Lots of info, loosely held
Samuel Finley Breese Morse was a painter in the eighteenth century. He painted portraits of solemn-looking men mostly, which perhaps without intending to, conveyed information about his world. You might know him better as co-inventor of the Morse Code. The code of dots and dashes replacing letters and numbers that he developed in 1838 along with Alfred Vail enabled information to be transmitted over the electric telegraph, which Morse had invented a few years earlier. International Morse Code was used in World War II and in the Korean and Vietnam wars, and by the shipping industry until the early 1990’s. The unmistakable beep-be-beeps of Morse code being tip-tapped across the world turned out to be a far better way of communicating information than paintings.
A hundred and ten years after Morse, Claude Shannon was publishing his theory of information. Shannon had already showed how the if/then logic of algebra could be represented as one’s and zero’s by opening and closing switches, laying the ground work for the modern digital computer. His latest work showed that all information channels have a maximum bandwidth that can’t be exceeded and that with the use of mathematics, a signal could be reliably received despite the noise that comes along with it.
This history of transmitting information tells us a thing or two about how we receive and process information ourselves. As the amount of information available to us is more than ever before and increases every day, we need to think seriously about our relationship with information.
You probably knew this already, but a zettabyte is a number with 21 zero’s after it. In 2020 the World Economic Forum estimated the amount of data in the world to be 44 zettabytes. And then Seagate, the data storage company, said that by 2025 there will be 175 zettabytes of data in the global datasphere. That’s a lot of data. More bits of data than all the grains of sand on earth or all the stars in the sky. More data than any human brain can handle.
Your brain can process 11 million bits of information every second, but your conscious mind can handle only 40 to 50 bits of information a second. That’s the limit of your bandwidth. Shannon tells us that we just can’t take any more than that. But that’s ok. We shouldn’t try to take in more information. More information is not the answer. Better information is.

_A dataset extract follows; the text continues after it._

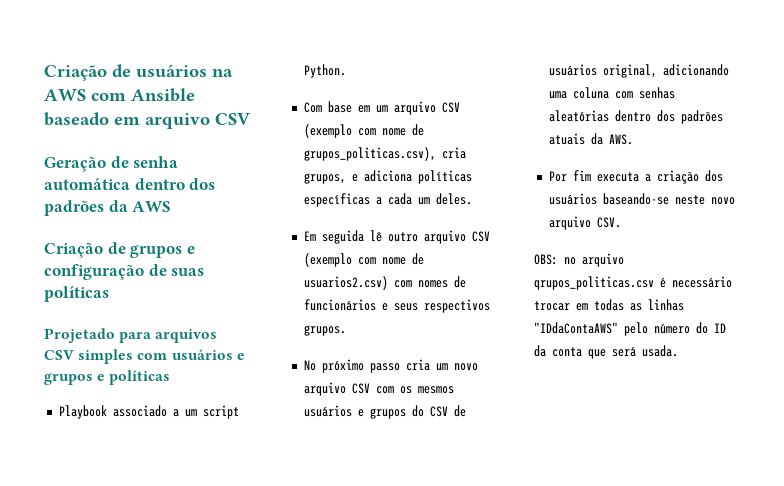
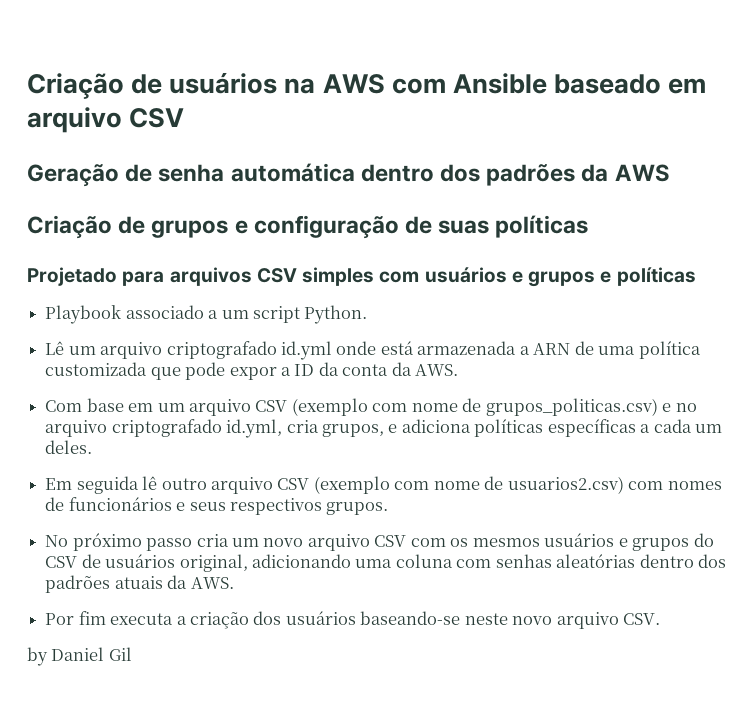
(346, 71) none -> [45,341,701,360] [45,362,459,380] // Lê um arquivo criptografado id.yml onde está armazenada a ARN de uma política customizada que pode expor a ID da conta da AWS.
[303,147,436,161] grupos_politicas.csv), -> [485,398,697,416] [45,419,283,438] grupos_politicas.csv) e no arquivo criptografado id.yml,
[534,253,624,267] [534,276,732,290] [534,299,684,311] [534,322,726,336] [534,345,678,359] OBS: no arquivo qrupos_politicas.csv é necessário trocar em todas as linhas "IDdaContaAWS" pelo número do ID da conta que será usada. -> [27,647,132,666] by Daniel Gil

Better information is more meaningful information. It’s the signal that you're actually trying to detect among all the random unwanted noise that interferes with the signal. If you’re old enough to remember recording songs from the radio onto cassettes, then you’ll remember the crackly hiss and the DJ speaking over the start and end of the song that frustrated you. Compared to listening to Spotify streaming over broadband nowadays, it was an experience of low signal, high noise. Lots of what you didn’t want to hear, and not enough of what you did want. But that’s an easier situation to deal with because you very obviously know the difference between the signal and the noise. What about when all the information is high definition crystal clear? How do you tell what is meaningful and what isn’t then?
The answer might come from a quieter time, one with vastly less information. Back in the eighteenth century, Thomas Bayes, the English statistician, philosopher and Presbyterian minister, created a theorem that describes the probability of an event based on prior knowledge of conditions that might be related to the event. And now, in our complex, fast-moving world, we can take apply the same idea without even knowing how to do the maths.
The chances of our mental models of the world being right first time based on incomplete information is very low. We should accept that. Instead of trying the impossible task of filtering the information to give us the one true right answer, we should accept information that gives us some degree of confidence in what we understand, and we should know that we’ll probably need to update that opinion, and our confidence in it, when we get more information. This is Bayesian thinking. It’s about accepting that we can’t know for sure and that it’s ok to change our minds. It’s about thinking in probabilities.
In a world of information overload, our attempts to deal with all that data should not be to seek out the right information, and form one right opinion, and hold it forever. That’s a short-cut to being out-of-date and certainly wrong. Our world changes too quickly for that. Instead, we have to be open-minded. Open-minded about how correct the information we’re receiving is, open-minded about taking onboard new information from different sources, changing what we think, feeling more or less confident in our opinions, adding more information, ignoring things we previously thought correct.
This is how we reshape our relationship with information. No longer are we the seekers of the single truth, we are the receivers of information and we can choose whether we consider it meaningful or useless, signal or noise.
Lots of info, loosely held.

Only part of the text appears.